ENGLISH asr challenge

Speech Lab, IIT Madras announces Automatic Speech Recognition (ASR) Challenge for Indian English. The Indian English challenge is the second challenge in the series of ASR challenges planned. The details of the first challenge can be found here. These challenges are a part of the National Language Translation Mission funded by MeitY. They aims towards helping and encouraging the advancement of ASR in Indian Languages. We plan to have a series of challenges with increasing difficulty in different Indian languages, and release appropriate data with each challenge. In the first few challenges, we will release everything including source codes etc, so that start-ups/Universities/Research-Labs without previous experience in ASR can also participate and get familiar with it.

Challenge overview

Recent advancements in Speech technology have shown that ASR systems can work on par with humans. To build a good ASR system requires large amounts of training data and high-end computational resources.

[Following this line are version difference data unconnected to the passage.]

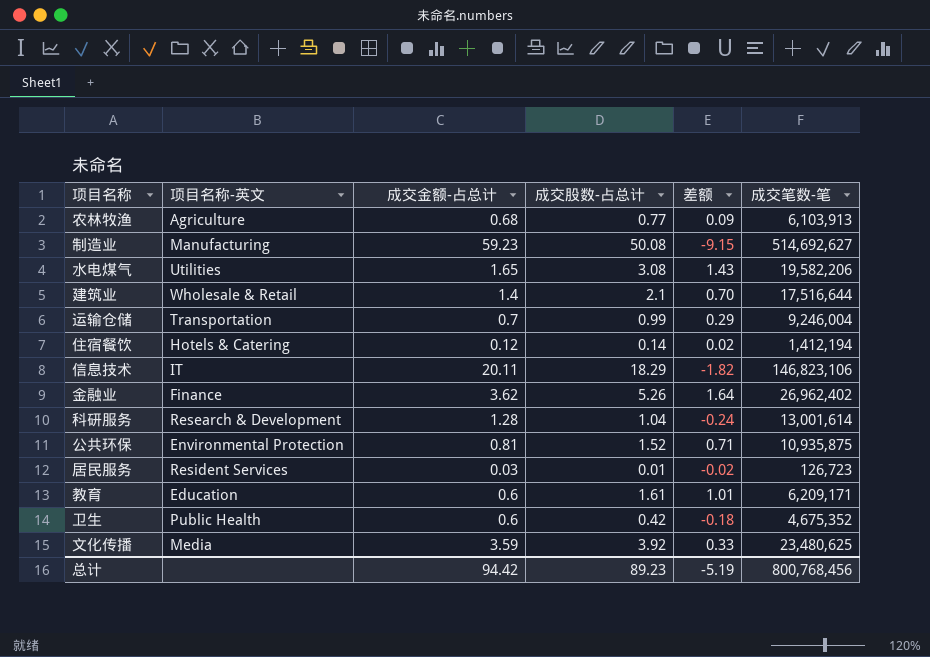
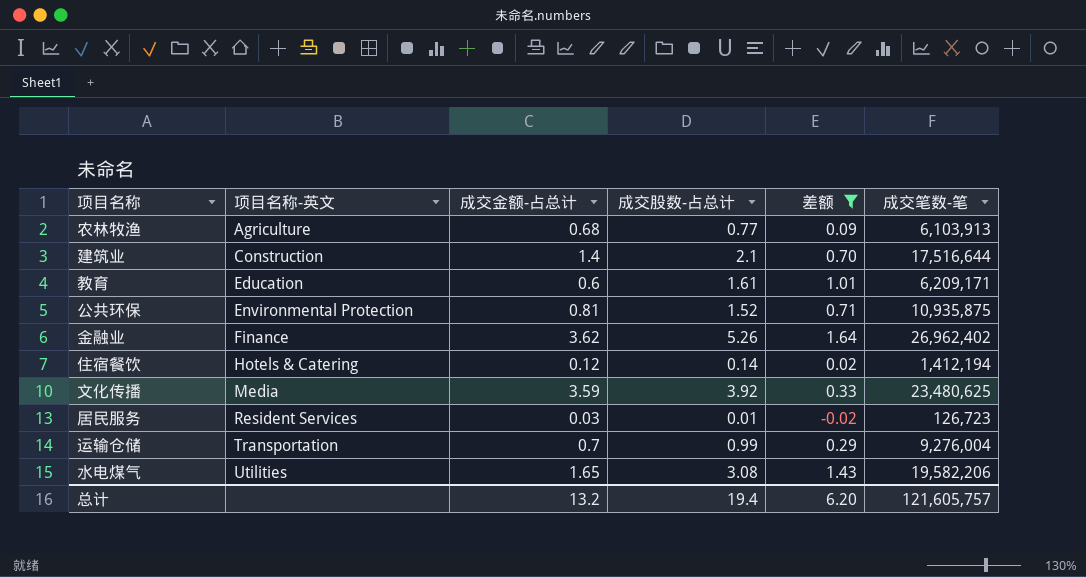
filter: none -> 差额 >= -0.02
row order: none -> 项目名称-英文 ascending
建筑业 | 项目名称-英文: Wholesale & Retail -> Construction
运输仓储 | 成交笔数-笔: 9,246,004 -> 9,276,004
总计 | 成交金额-占总计: 94.42 -> 13.2
总计 | 成交股数-占总计: 89.23 -> 19.4
总计 | 差额: -5.19 -> 6.20
总计 | 成交笔数-笔: 800,768,456 -> 121,605,757

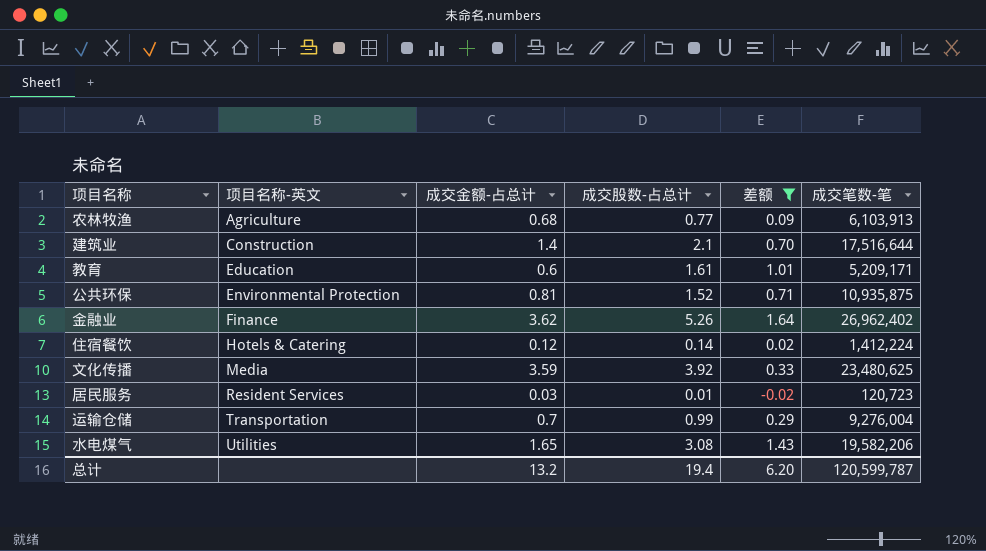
教育 | 成交笔数-笔: 6,209,171 -> 5,209,171
住宿餐饮 | 成交笔数-笔: 1,412,194 -> 1,412,224
居民服务 | 成交笔数-笔: 126,723 -> 120,723
总计 | 成交笔数-笔: 121,605,757 -> 120,599,787

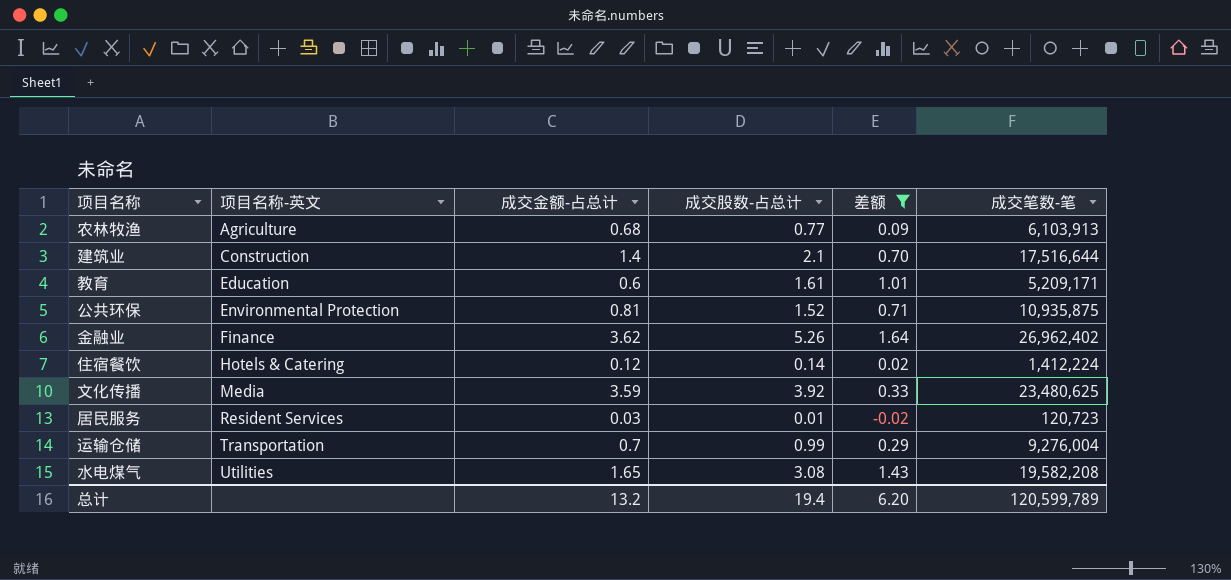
水电煤气 | 成交笔数-笔: 19,582,206 -> 19,582,208
总计 | 成交笔数-笔: 120,599,787 -> 120,599,789

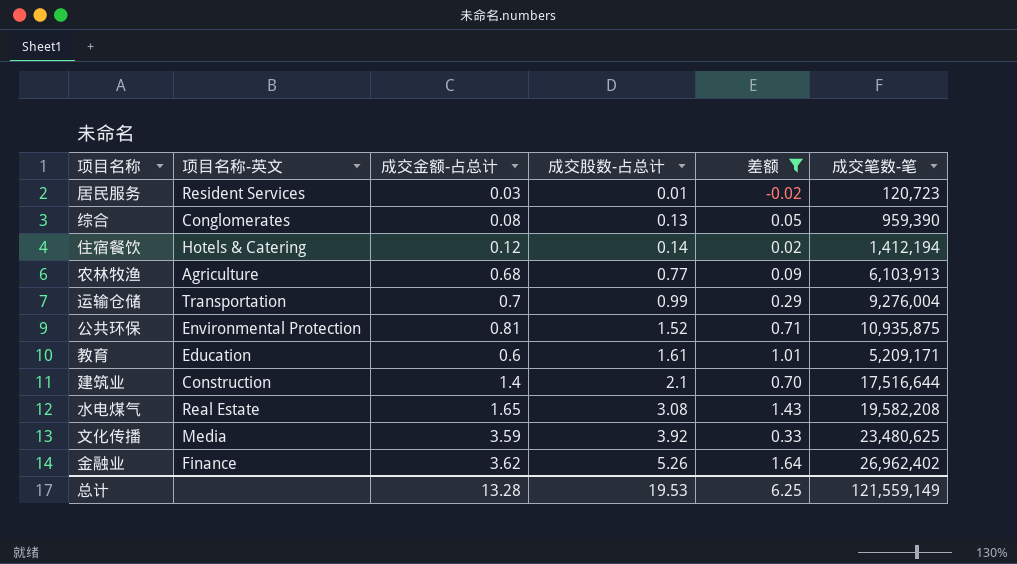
row order: 项目名称-英文 ascending -> 成交股数-占总计 ascending
row 综合: none -> Conglomerates | 0.08 | 0.13 | 0.05 | 959,390
住宿餐饮 | 成交笔数-笔: 1,412,224 -> 1,412,194
水电煤气 | 项目名称-英文: Utilities -> Real Estate
总计 | 成交金额-占总计: 13.2 -> 13.28
总计 | 成交股数-占总计: 19.4 -> 19.53
总计 | 差额: 6.20 -> 6.25
总计 | 成交笔数-笔: 120,599,789 -> 121,559,149

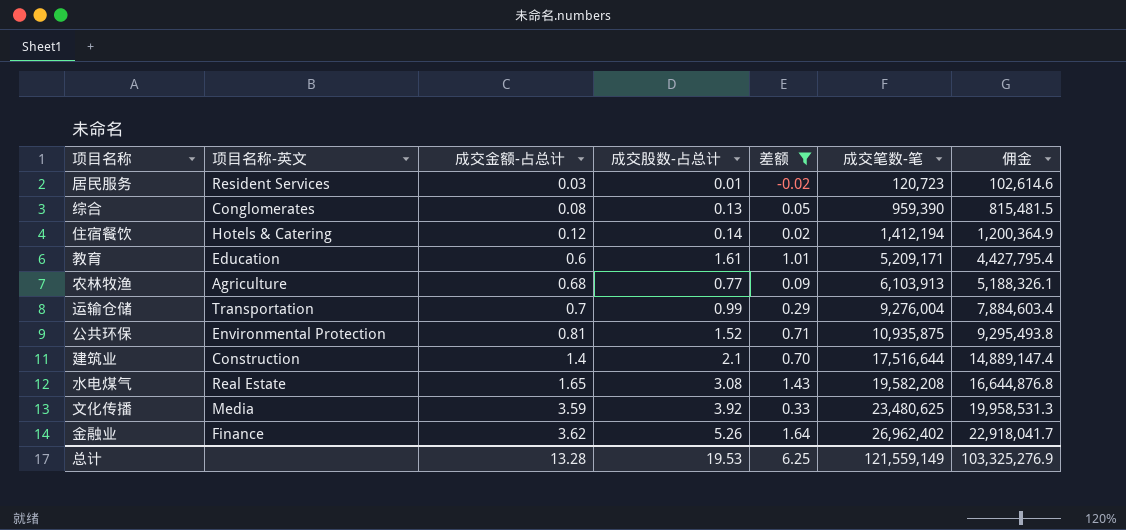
row order: 成交股数-占总计 ascending -> 成交金额-占总计 ascending
column 佣金 | formula: none -> [成交笔数-笔] * 0.85

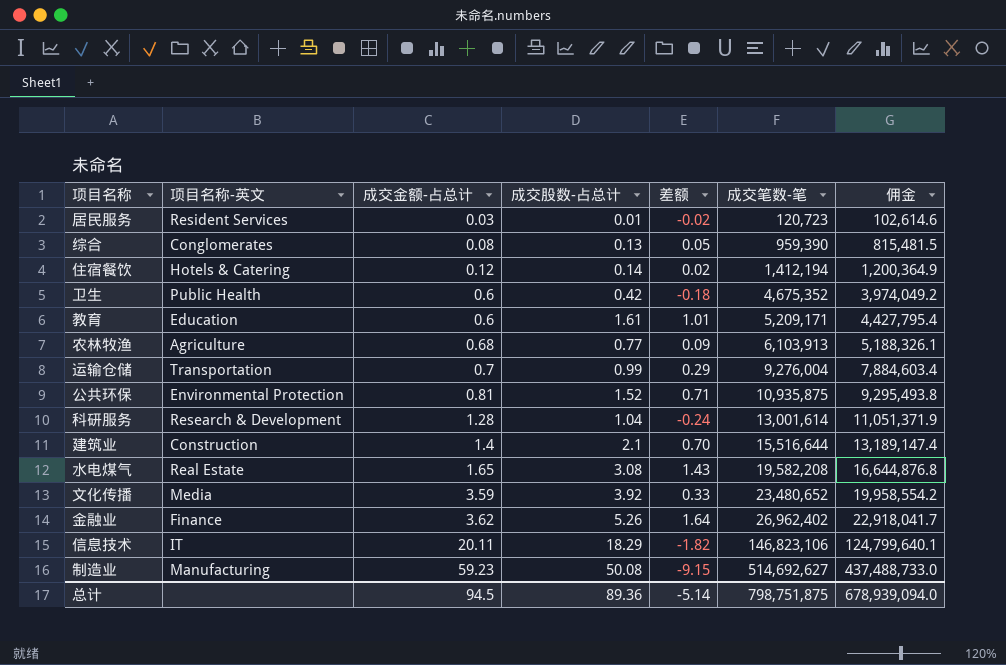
filter: 差额 >= -0.02 -> none
建筑业 | 成交笔数-笔: 17,516,644 -> 15,516,644
建筑业 | 佣金: 14,889,147.4 -> 13,189,147.4
文化传播 | 成交笔数-笔: 23,480,625 -> 23,480,652
文化传播 | 佣金: 19,958,531.3 -> 19,958,554.2
总计 | 成交金额-占总计: 13.28 -> 94.5
总计 | 成交股数-占总计: 19.53 -> 89.36
总计 | 差额: 6.25 -> -5.14
总计 | 成交笔数-笔: 121,559,149 -> 798,751,875
总计 | 佣金: 103,325,276.9 -> 678,939,094.0

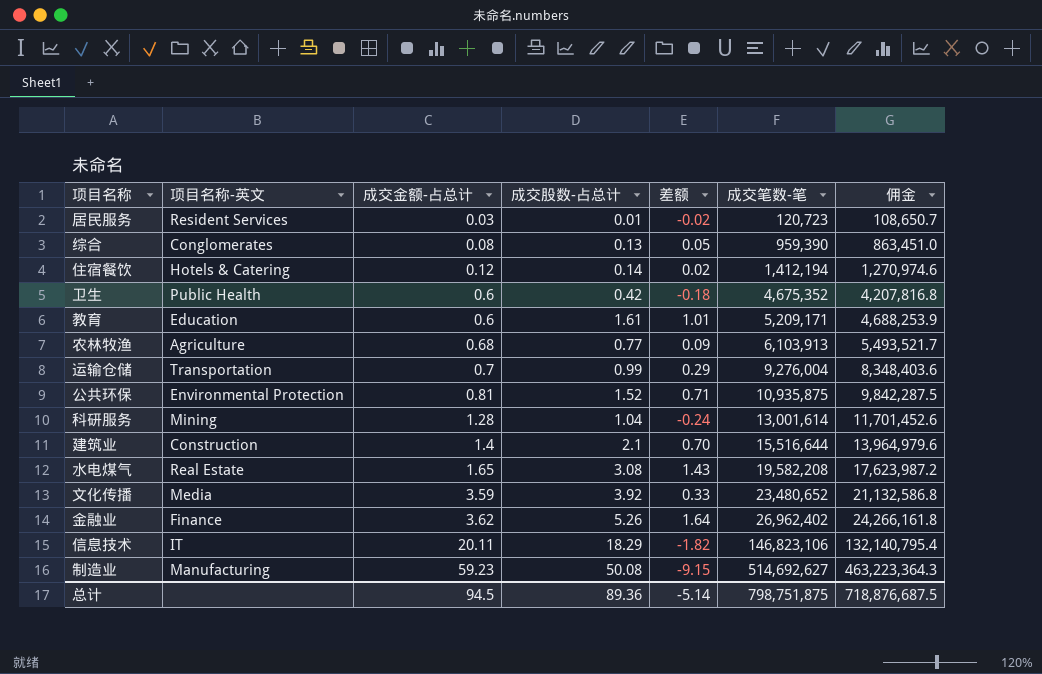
column 佣金 | formula: [成交笔数-笔] * 0.85 -> [成交笔数-笔] * 0.9
科研服务 | 项目名称-英文: Research & Development -> Mining
总计 | 佣金: 678,939,094.0 -> 718,876,687.5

However, when it comes to Indian languages, not everyone, especially academic institutions and startups, have access to these resources. As a part of this challenge, we will be releasing speech data in Indian English. Everyone who participates in this challenge will then be free to use this data for research purposes.

Data Set and Baseline recipes

The data set comprises of Indian English read speech and lecture speech data along with the corresponding transcriptions. It covers genres like politics, sports, entertainment, etc. The read speech was collected by Speech Lab IITM and has text data crawled from newspapers. The volunteers were asked to read them. The lecture speech data was obtained from the Computer Science and Electrical lectures of NPTEL. The read speech corpus is named IITM whereas the lecture speech corpus is referred to as NPTEL. The following data sets will be released for this challenge:

Train set - 280 hours --- IITM (80 hours) + NPTEL (200 hours)
Development set IITM - 6 hours --- IITM
Development set NPTEL - 5 hours --- NPTEL
Evaluation set IITM- 6 hours --- IITM
Evaluation set NPTEL - 5 hours --- NPTEL

Lexicon, results and recipes to replicate the baseline experiments will also be made available.

How to Participate

Enroll yourself by registering on this link: Register Now!
Registering on the above link provides access to the user license and download the training and test data for English challenge

Challenge

The participants are expected to submit their results on the evaluation data.
The evaluation data will be made available only when the submission portal is opened, i.e., ~~28th January 2021~~ 3rd February 2021.
The links to download evaluation sets will be mailed to all the registered participants.
The challenge will have two streams:
- Closed English-ASR Challenge: Only the training data distributed as part of the challenge can be used to train the models (both acoustic and language models). Please do not use dev set data.
- Open English-ASR Challenge: You can use any external/additional data to train the acoustic and language models.
The participants can choose to submit their results to both streams or any one among them.

Submit results: Use submission portal submit your results.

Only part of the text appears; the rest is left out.